[Change detection outputs]

= Beginning of Section =

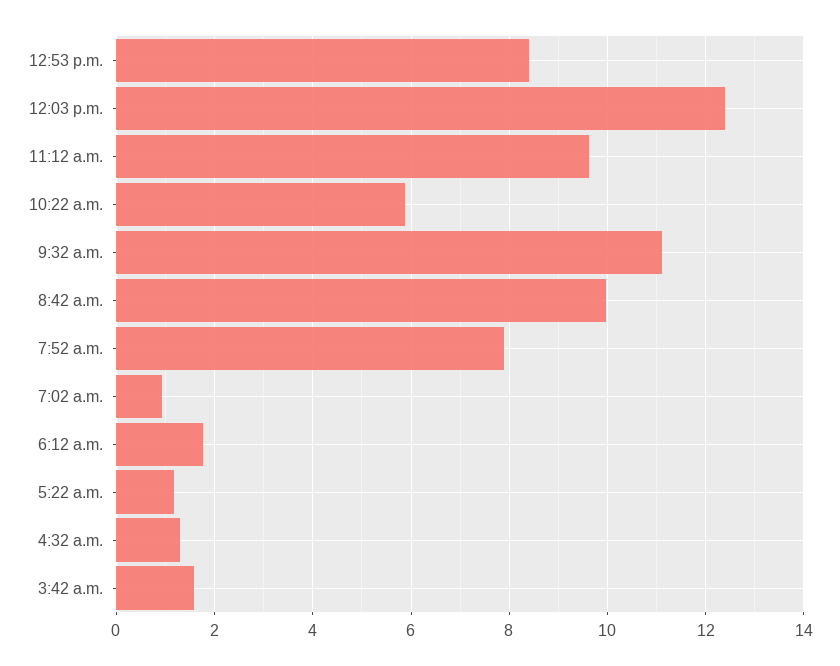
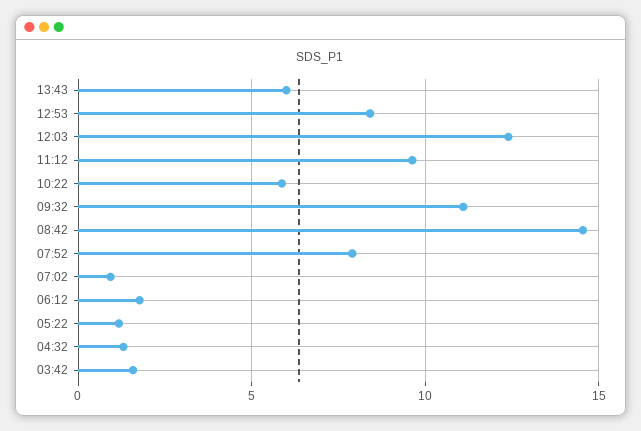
8:42 a.m.: 10 -> 14.5
13:43: none -> 6

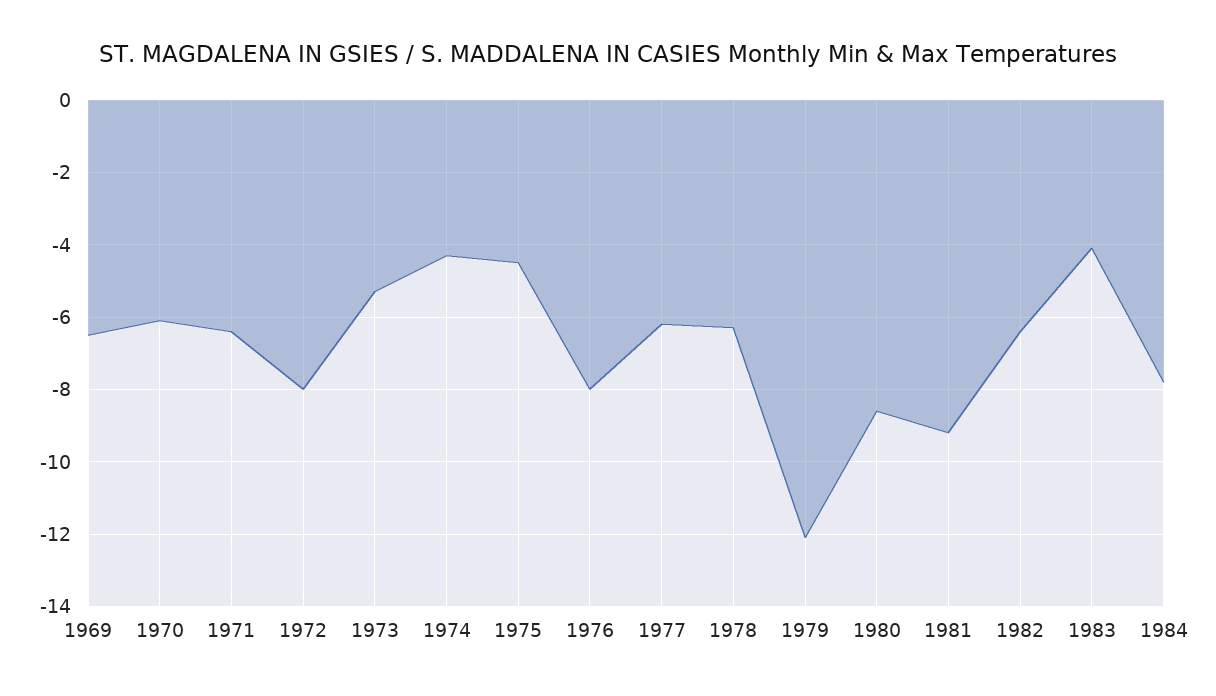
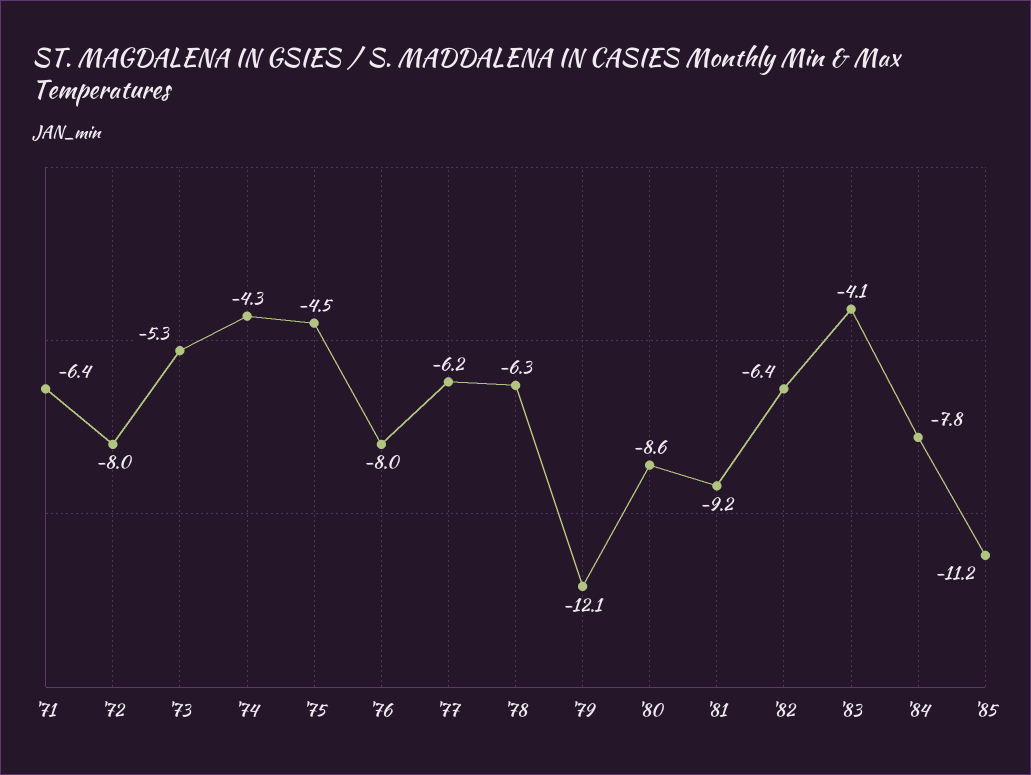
1969: -6.5 -> none
1970: -6 -> none
'85: none -> -11.2

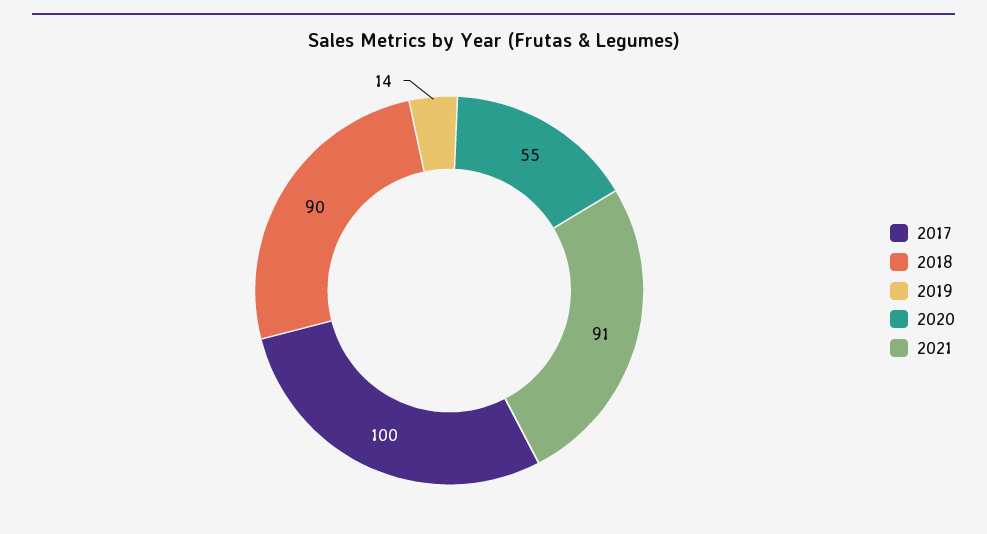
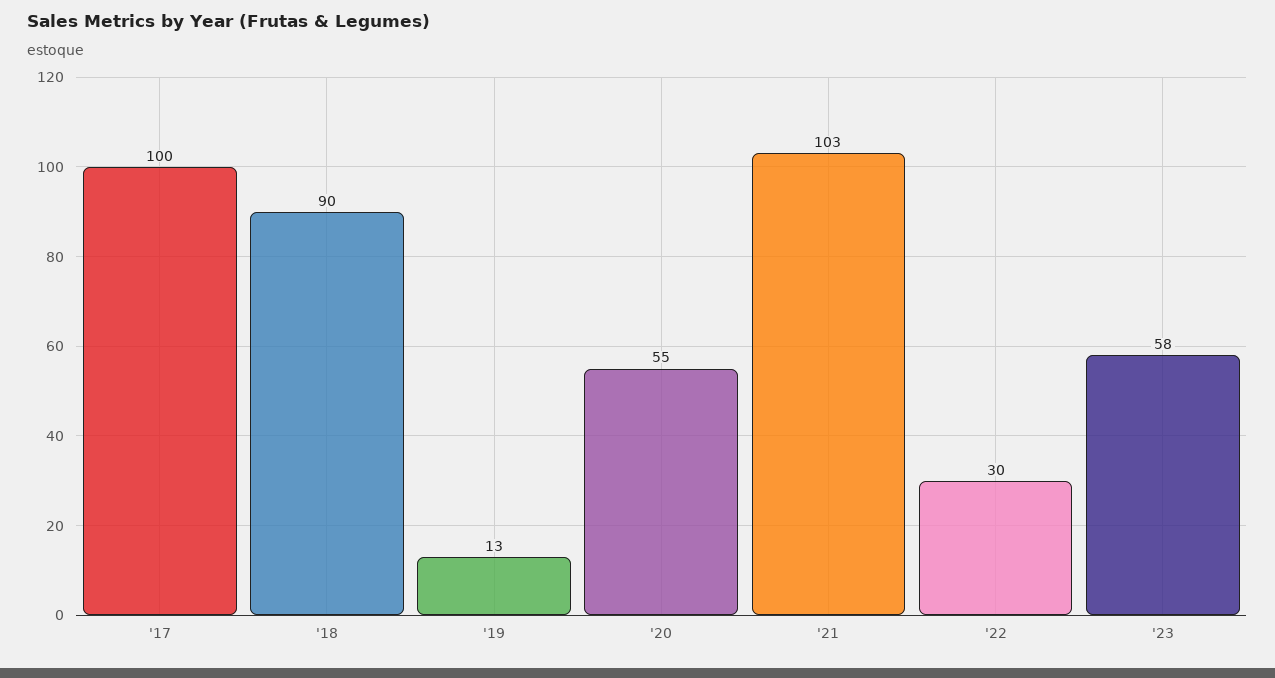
2019: 14 -> 13
2021: 91 -> 103
'22: none -> 30
'23: none -> 58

= End of Section =

• _How to complete this task_: Set down every entry exactly; omit the pictures.

• _Output for this exercise_:
8:42 a.m.: 10 -> 14.5
13:43: none -> 6

1969: -6.5 -> none
1970: -6 -> none
'85: none -> -11.2

2019: 14 -> 13
2021: 91 -> 103
'22: none -> 30
'23: none -> 58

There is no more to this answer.